(INFORMATION SUPPLIED)

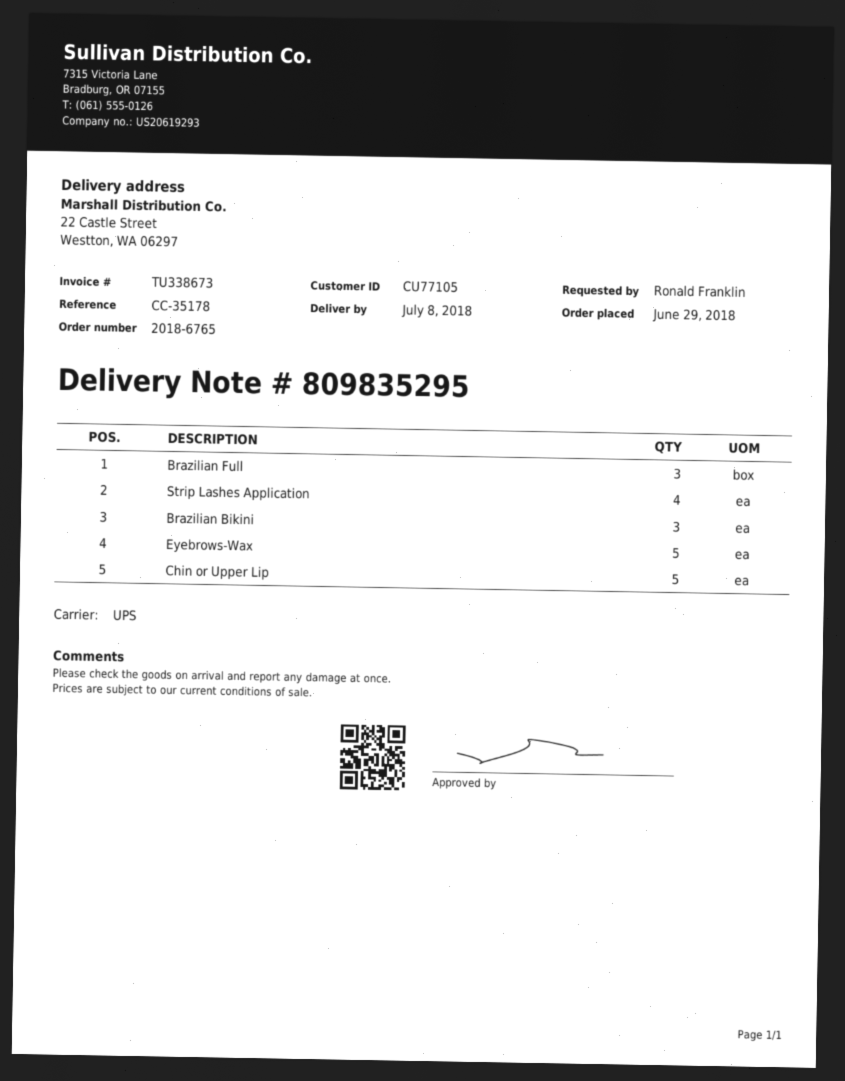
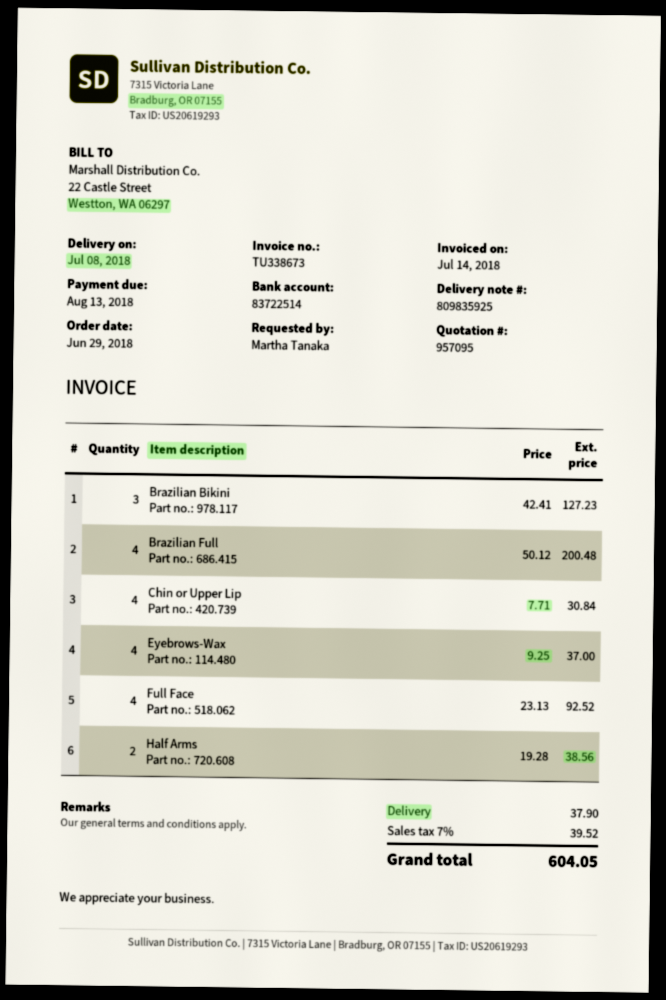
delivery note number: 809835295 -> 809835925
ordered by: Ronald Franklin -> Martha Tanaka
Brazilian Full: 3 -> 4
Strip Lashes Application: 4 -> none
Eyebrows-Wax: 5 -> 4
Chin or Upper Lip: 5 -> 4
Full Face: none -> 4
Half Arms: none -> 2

(End INFORMATION SUPPLIED)

After locating the line with "Eyebrows-Wax: 5 -> 4" in the records above, please set down that line and all later ones exactly, and no other line.

EXPECTED ANSWER:
Eyebrows-Wax: 5 -> 4
Chin or Upper Lip: 5 -> 4
Full Face: none -> 4
Half Arms: none -> 2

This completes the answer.